Os personagens do livro são todos muito bem delineados. A jovem Herta, por exemplo, recebeu um caráter psicológico tão forte que, na minha opinião, conseguiu concentrar grande parte do drama de toda a obra. O que te inspirou a criar os personagens de A Segunda Pátria?

A alemã Herta é para mim o lado bom do ser humano. Criada em um ambiente nazista, vivendo uma escandalosa liberdade sexual, ela conhece a Alemanha de Hitler em 1935, recebe uma formação extremamente racista, mas vai aos poucos sabendo ler os seus sentimentos mais recônditos, que não davam a menor importância para os valores de seus pares. Ela usa o corpo para acolher aquele que representa o mal para os demais nazistas. Até ao ponto de viver apenas para o amado, perdendo o seu lugar naquela sociedade e se tornando uma encarnação da louca. No final, quando são os seus pares que sofrem com uma repressão ao nazismo, ela se condói por eles também. É uma espécie de personagem catalisadora de todos os fatos.
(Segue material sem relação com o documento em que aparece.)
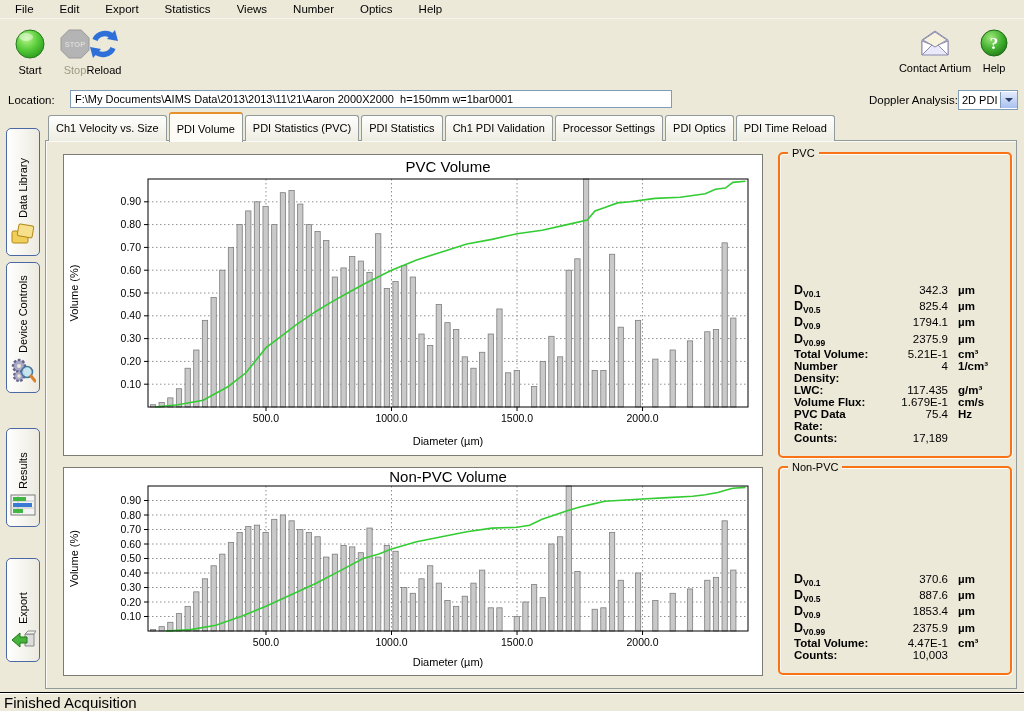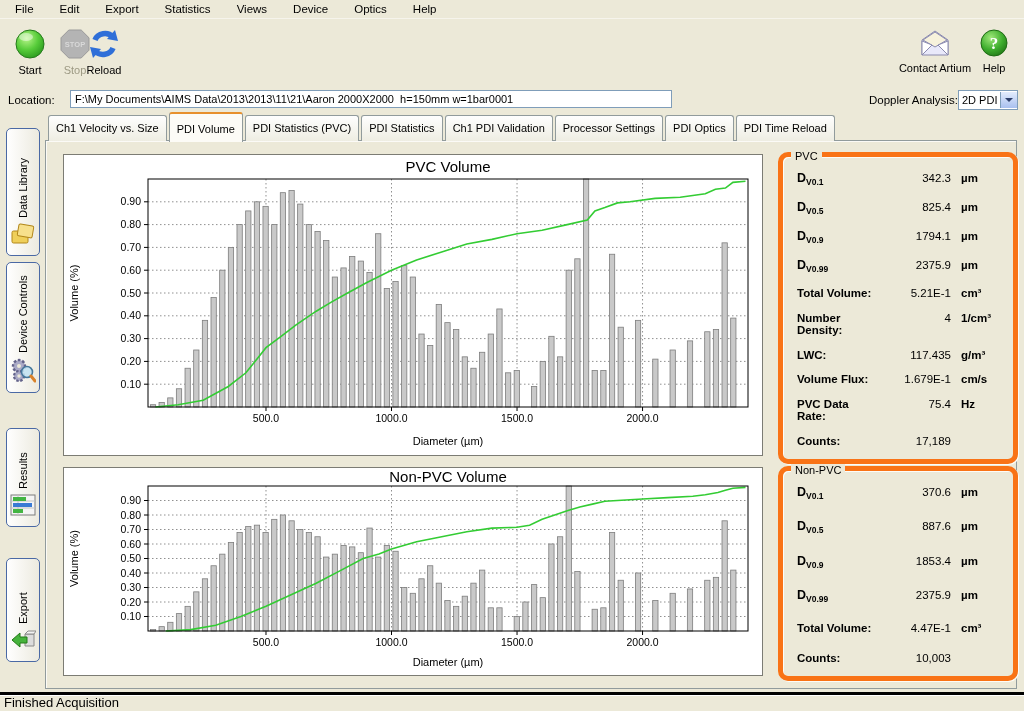"Device" span.menu-item { text: Device -> Number }
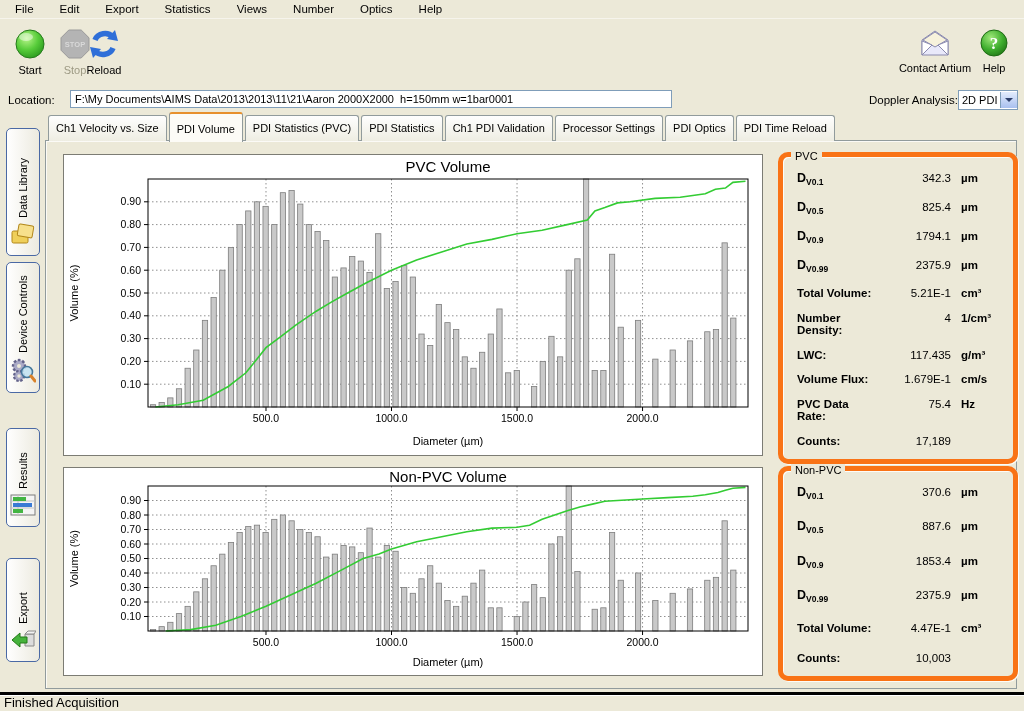"PVC" .groupbox { border: 5px solid #f97316 -> 2px solid #f97316; border-radius: 10px -> 5px }
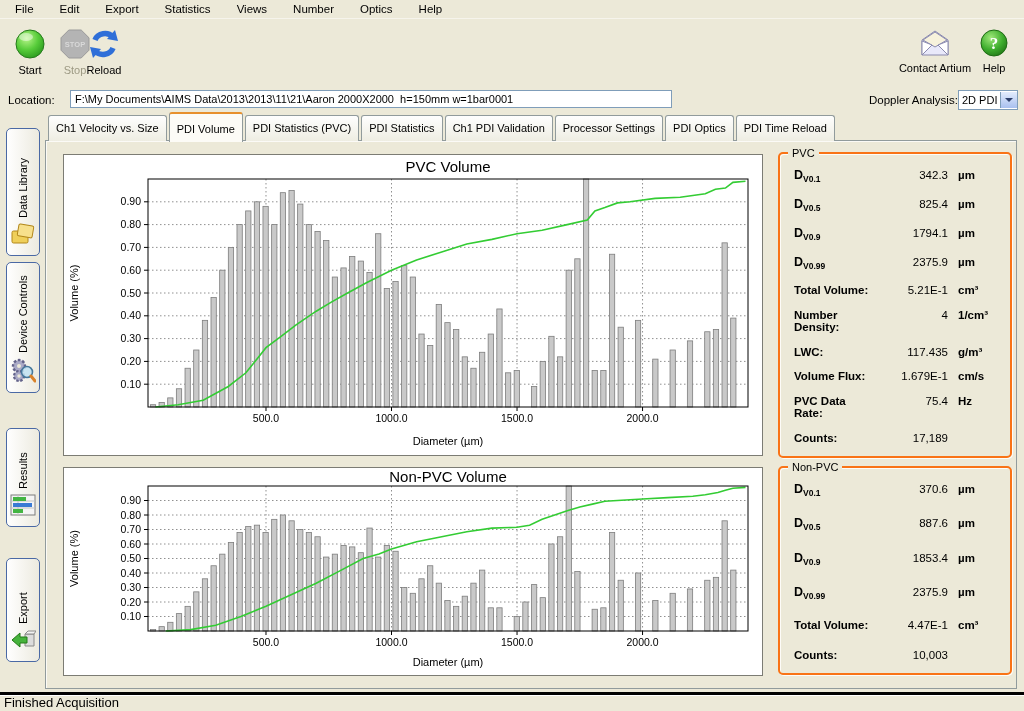"DV0.1" .gb-rows { justify-content: space-between -> flex-end }
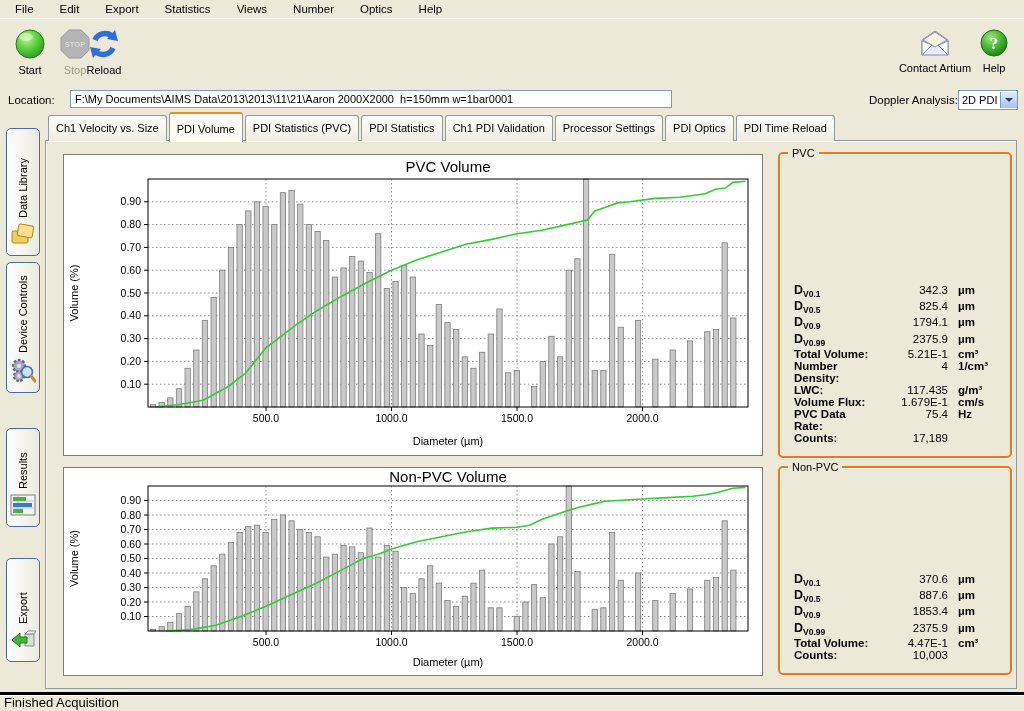"Finished Acquisition" .statusbar { align-items: none -> center; border-top: 3px solid #000000 -> 1px solid #000000; font-size: 13px -> 15px }
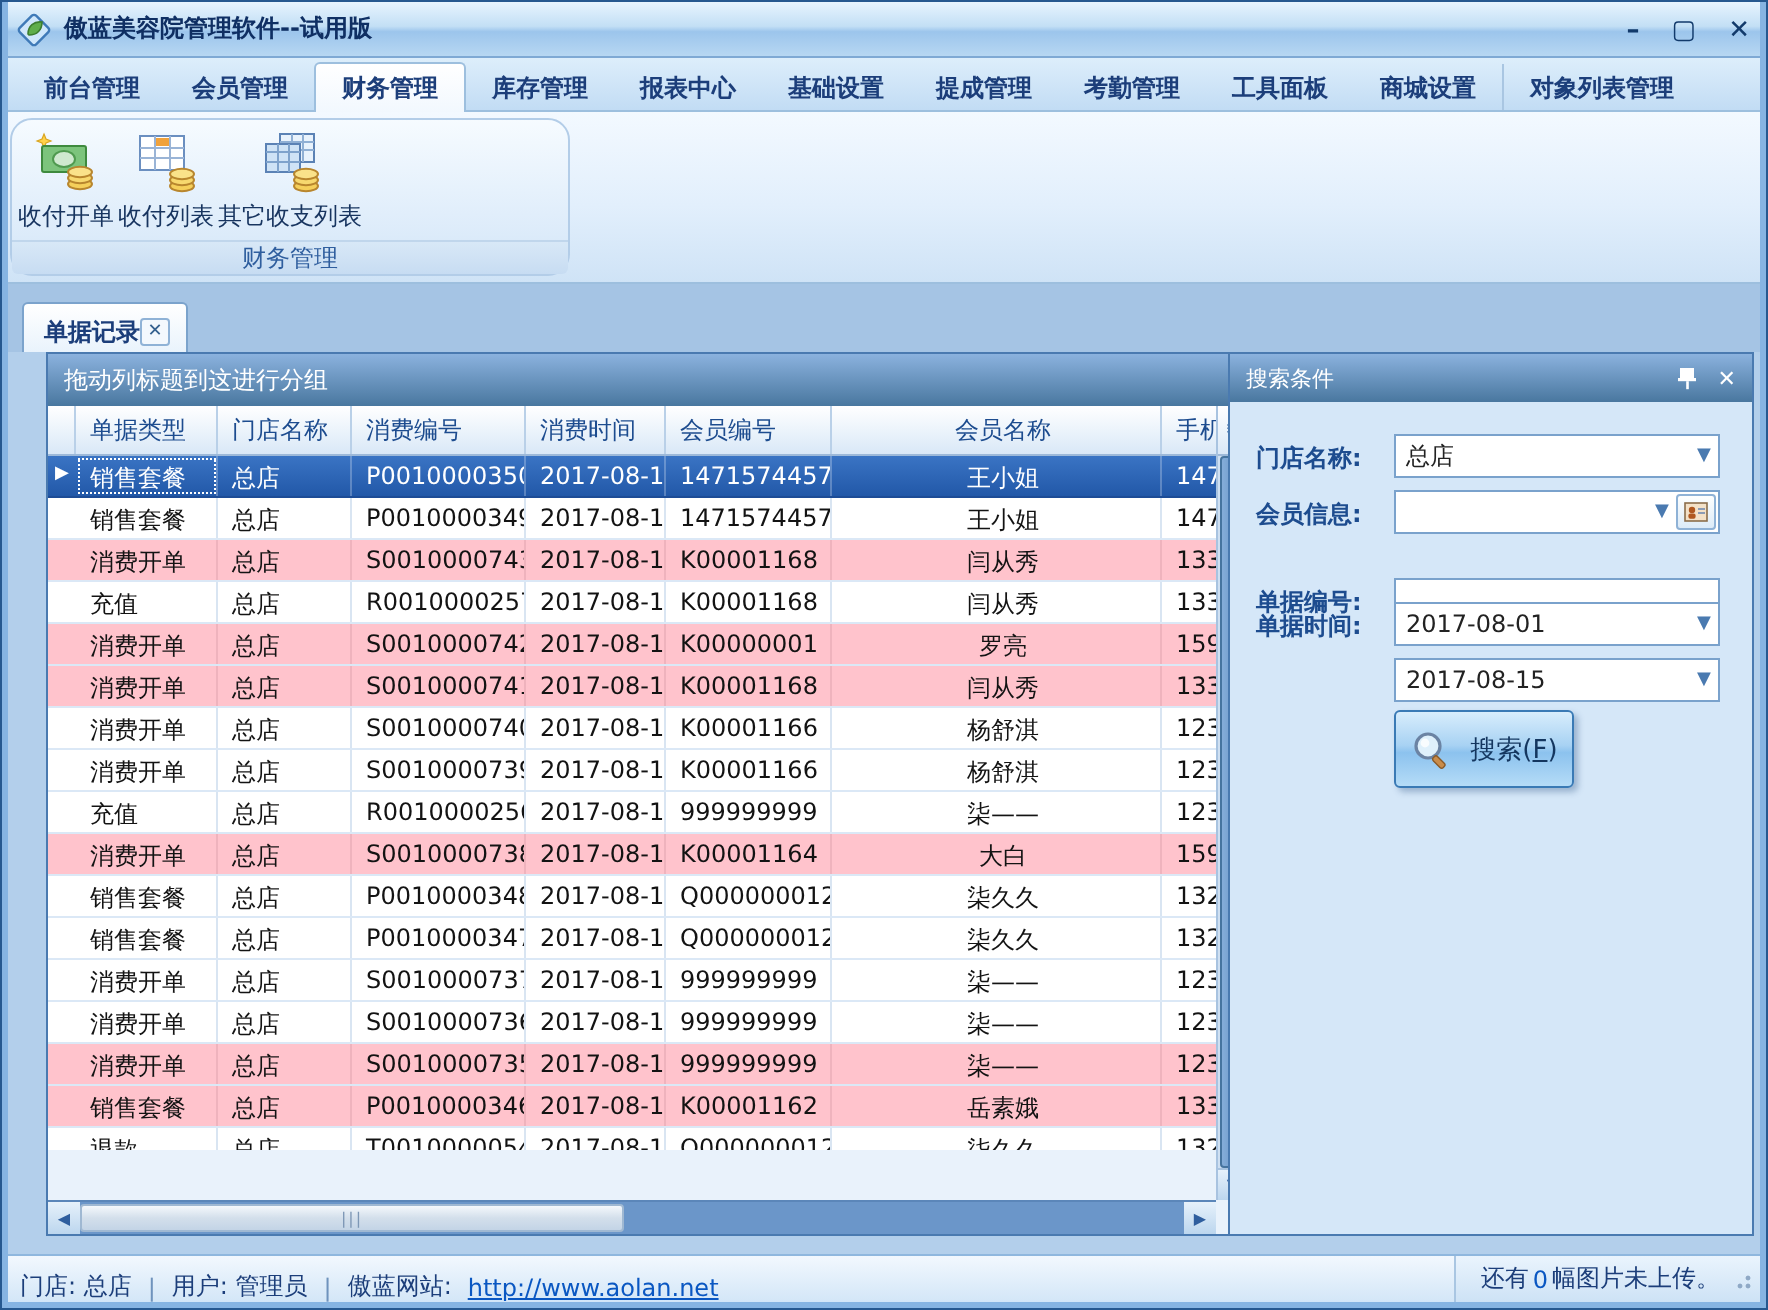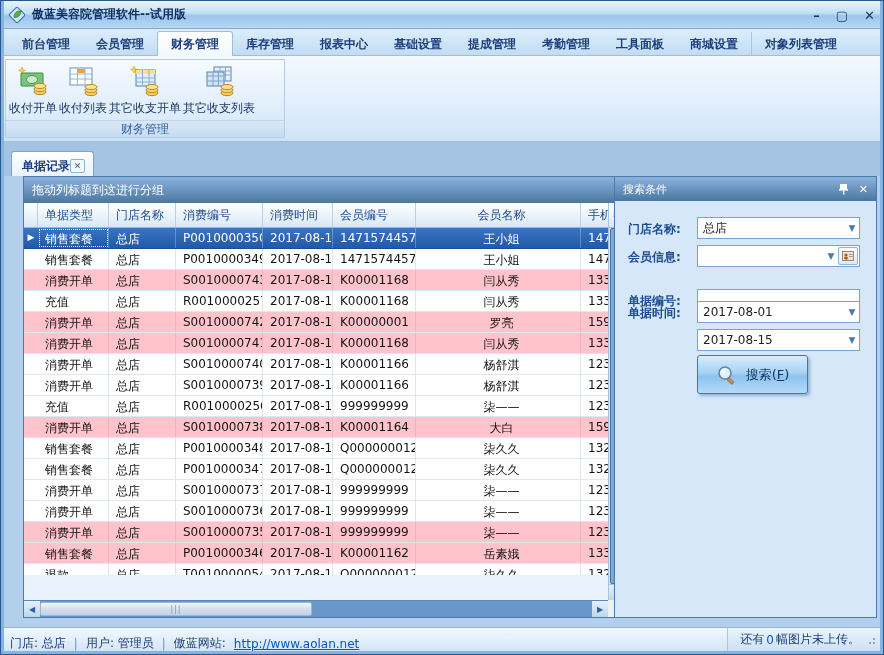"收付开单" .rgroup { border-radius: 1px -> 11px }
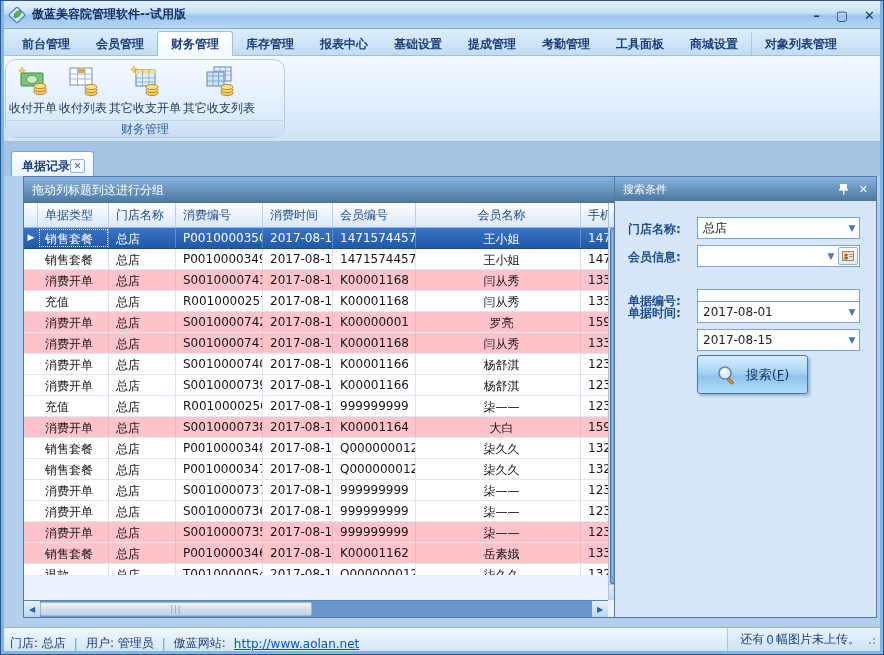"其它收支开单" div.rtool { html: <div> <svg> <path></path> <rect></rect> <rect></rect> <path></path> <g> <ellipse></ellipse> <ellipse></ellipse> <ellipse></ellipse> </g> </svg> <span>其它收支开单</span> </div> -> none }
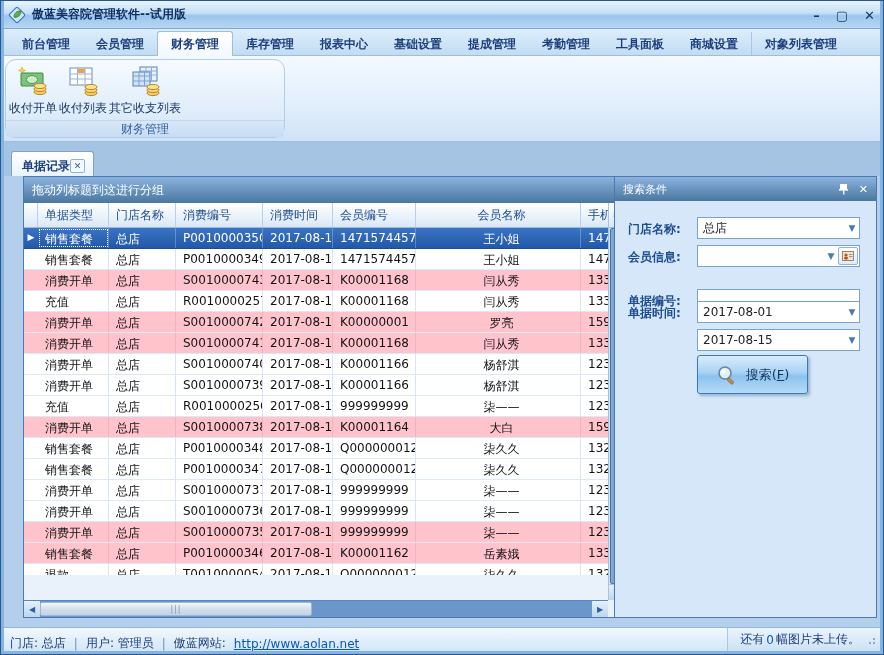"搜索(F)" .search-btn { width: 111px -> 90px }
Para construir esta e outras personagens, busco sempre me colocar no lugar deles, imaginar como eu seria naquelas circunstâncias, viver numa outra pele, pois é isso a literatura, o ato extremo de se colocar no lugar do outro, único antídoto para os preconceitos.

O seu novo livro chega às livrarias pela editora Intrínseca. É uma das casas editoriais mais influentes do país. O que representa isso para a sua carreira?

Embora meu romance tenha saído depois de outros de autores nacionais, fui o primeiro autor brasileiro de ficção contratado pela Intrínseca, o que para mim é um grande orgulho. E cheguei a interromper a minha coluna aqui na Gazeta do Povo para poder concluir este projeto. Acho que este é meu livro mais universal, tematicamente falando, aquele que pode interessar a um público mais amplo. Todo escritor sonha sempre ir além daquele público já fidelizado por seus livros. É nisso que a Intrínseca e eu estamos empenhados.